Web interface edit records
┌──
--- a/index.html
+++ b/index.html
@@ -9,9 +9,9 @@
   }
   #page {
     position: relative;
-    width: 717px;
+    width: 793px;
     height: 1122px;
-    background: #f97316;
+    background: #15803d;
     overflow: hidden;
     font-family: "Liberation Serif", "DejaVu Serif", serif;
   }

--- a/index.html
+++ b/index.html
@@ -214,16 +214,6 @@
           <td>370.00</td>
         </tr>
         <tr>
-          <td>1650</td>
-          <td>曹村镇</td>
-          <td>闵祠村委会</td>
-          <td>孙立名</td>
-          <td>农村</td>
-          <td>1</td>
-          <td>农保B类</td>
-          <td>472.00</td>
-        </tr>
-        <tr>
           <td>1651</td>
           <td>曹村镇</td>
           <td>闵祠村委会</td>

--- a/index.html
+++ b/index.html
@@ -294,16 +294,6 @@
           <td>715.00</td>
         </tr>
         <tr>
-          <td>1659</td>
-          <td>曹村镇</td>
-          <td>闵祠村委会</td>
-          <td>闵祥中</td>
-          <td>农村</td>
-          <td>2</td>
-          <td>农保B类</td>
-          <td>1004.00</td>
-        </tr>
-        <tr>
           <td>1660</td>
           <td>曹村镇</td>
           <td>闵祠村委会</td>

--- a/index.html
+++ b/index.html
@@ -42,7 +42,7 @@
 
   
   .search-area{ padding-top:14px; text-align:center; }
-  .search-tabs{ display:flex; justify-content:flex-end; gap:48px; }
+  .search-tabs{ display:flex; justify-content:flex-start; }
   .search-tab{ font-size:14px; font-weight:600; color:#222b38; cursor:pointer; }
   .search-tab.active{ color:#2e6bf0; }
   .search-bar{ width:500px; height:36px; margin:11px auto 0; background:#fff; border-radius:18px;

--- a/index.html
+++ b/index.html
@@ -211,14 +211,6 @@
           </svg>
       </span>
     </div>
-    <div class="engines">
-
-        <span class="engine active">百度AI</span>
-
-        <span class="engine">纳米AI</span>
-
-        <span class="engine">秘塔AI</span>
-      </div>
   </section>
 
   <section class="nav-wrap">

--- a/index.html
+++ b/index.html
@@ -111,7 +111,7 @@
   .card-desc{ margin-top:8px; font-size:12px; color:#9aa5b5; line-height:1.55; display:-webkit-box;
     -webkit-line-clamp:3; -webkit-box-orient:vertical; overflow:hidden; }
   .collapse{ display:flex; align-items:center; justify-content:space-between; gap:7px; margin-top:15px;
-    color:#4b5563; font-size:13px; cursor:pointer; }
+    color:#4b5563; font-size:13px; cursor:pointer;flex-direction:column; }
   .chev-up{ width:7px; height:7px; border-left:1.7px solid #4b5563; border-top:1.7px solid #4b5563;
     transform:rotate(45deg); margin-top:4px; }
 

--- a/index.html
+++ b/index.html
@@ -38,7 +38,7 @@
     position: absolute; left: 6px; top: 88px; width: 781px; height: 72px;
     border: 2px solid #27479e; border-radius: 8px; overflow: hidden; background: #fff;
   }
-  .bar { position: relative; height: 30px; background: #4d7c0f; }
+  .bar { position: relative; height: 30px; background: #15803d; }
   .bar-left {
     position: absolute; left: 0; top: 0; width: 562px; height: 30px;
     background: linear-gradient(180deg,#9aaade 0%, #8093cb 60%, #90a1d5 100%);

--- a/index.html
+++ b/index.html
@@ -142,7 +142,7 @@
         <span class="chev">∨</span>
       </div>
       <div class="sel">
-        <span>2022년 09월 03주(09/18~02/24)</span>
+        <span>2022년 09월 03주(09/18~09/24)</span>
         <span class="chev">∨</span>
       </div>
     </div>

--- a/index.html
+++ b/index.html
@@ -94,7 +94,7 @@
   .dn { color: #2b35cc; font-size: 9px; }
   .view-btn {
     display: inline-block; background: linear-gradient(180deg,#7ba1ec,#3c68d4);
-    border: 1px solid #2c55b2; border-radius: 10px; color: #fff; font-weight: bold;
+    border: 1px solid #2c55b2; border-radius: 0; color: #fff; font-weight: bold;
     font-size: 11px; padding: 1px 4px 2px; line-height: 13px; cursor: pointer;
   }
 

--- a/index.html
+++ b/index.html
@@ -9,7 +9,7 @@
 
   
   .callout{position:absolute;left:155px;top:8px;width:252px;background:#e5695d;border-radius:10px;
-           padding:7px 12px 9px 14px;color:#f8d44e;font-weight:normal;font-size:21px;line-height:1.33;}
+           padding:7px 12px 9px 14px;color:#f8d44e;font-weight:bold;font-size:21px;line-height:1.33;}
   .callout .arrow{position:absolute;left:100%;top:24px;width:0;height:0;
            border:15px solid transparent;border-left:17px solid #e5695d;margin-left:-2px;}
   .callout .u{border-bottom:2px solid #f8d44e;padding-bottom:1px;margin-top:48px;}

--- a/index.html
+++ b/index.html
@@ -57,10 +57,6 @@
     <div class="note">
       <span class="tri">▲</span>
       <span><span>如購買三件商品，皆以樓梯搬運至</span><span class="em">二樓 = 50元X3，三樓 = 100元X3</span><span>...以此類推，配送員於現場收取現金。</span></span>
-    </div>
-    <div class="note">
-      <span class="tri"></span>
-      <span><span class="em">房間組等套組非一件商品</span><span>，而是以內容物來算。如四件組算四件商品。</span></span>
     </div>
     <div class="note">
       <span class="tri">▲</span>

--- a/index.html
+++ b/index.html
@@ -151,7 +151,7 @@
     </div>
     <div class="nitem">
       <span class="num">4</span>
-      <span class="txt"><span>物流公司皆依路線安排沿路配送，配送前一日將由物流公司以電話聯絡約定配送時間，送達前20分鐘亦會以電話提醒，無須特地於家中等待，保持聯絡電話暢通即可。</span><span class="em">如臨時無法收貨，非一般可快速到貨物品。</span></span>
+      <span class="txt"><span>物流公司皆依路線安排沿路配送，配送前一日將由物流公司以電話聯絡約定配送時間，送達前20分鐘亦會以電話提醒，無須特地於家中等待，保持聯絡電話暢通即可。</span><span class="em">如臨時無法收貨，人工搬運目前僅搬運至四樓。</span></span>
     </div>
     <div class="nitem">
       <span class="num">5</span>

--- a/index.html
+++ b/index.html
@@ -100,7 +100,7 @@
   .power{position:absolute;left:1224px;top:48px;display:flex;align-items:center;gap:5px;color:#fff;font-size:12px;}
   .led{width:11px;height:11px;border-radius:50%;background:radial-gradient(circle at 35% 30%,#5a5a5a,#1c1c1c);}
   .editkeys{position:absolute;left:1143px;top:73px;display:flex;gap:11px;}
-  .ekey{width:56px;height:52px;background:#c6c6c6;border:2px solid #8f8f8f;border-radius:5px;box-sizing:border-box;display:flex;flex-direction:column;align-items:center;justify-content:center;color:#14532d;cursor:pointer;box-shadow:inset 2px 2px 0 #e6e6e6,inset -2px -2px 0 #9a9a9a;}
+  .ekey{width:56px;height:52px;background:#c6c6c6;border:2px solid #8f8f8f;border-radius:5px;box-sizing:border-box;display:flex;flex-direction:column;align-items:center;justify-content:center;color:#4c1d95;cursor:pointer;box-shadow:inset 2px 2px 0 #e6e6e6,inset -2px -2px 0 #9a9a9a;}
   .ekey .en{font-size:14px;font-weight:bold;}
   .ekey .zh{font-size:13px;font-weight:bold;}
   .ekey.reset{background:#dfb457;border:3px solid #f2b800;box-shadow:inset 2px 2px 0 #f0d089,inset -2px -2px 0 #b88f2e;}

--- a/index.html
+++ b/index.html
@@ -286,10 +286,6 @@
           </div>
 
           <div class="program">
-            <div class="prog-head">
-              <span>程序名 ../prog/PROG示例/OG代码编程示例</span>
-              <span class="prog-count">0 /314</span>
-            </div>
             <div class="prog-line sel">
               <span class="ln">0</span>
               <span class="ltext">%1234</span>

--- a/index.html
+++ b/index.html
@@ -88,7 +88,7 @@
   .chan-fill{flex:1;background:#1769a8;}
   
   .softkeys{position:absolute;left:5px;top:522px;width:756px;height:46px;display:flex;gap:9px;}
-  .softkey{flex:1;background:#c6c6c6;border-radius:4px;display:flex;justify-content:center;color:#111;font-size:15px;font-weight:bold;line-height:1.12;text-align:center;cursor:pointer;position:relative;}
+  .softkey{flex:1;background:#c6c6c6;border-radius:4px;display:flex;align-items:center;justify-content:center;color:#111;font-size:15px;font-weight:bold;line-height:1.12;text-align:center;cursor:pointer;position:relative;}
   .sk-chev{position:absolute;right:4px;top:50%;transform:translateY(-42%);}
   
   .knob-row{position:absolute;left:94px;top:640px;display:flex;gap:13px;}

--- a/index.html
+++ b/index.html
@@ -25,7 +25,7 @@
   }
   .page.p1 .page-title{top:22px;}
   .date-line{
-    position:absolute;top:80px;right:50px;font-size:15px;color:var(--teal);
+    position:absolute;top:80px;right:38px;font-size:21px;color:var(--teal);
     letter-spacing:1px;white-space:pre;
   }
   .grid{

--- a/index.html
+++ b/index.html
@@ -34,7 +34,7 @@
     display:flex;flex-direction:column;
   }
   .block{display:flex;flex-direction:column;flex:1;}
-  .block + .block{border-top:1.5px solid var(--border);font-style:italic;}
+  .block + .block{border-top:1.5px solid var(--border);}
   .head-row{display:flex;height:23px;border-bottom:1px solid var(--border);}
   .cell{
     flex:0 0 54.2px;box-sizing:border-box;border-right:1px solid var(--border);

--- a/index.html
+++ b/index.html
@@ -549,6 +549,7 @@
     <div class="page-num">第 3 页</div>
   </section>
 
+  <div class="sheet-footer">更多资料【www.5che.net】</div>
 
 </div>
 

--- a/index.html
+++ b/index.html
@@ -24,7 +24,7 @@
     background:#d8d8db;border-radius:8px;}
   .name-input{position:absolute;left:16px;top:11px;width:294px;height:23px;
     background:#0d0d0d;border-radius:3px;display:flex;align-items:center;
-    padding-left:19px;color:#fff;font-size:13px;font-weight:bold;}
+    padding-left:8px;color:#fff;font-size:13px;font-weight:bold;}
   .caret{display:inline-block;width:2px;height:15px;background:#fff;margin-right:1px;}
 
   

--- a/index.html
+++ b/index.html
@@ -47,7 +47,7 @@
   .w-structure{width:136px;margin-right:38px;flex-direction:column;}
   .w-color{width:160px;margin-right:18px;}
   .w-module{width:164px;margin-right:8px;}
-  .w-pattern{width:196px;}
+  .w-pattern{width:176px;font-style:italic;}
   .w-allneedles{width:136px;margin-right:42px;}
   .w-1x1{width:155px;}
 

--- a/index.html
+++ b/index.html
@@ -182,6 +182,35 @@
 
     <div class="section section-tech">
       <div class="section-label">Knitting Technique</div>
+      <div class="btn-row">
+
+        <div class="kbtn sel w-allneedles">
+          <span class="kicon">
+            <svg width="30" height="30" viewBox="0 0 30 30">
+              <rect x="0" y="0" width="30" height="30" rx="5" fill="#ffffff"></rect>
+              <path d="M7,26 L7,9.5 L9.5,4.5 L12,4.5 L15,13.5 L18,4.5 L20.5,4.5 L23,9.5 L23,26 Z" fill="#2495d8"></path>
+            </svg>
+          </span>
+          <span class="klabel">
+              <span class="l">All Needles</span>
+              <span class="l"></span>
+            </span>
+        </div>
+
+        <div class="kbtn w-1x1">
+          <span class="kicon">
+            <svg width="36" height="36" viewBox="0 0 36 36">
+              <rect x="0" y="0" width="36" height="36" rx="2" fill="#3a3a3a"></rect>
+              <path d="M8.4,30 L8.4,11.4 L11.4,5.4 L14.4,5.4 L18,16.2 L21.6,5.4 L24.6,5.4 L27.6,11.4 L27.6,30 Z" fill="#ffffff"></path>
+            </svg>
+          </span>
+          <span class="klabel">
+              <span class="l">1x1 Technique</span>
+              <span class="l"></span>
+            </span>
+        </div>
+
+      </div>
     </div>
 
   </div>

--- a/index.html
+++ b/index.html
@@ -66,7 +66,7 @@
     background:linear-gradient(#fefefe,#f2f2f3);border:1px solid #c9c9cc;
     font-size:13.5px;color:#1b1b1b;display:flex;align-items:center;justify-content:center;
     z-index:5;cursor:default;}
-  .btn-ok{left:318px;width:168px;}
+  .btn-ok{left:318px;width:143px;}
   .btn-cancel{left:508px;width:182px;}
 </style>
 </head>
└──
◆ **TASK GOAL**:
Find the lines in the entries above where "italic" occurs, and copy each of them.

◆ **WRITTEN REPLY**:
-  .block + .block{border-top:1.5px solid var(--border);font-style:italic;}
+  .w-pattern{width:176px;font-style:italic;}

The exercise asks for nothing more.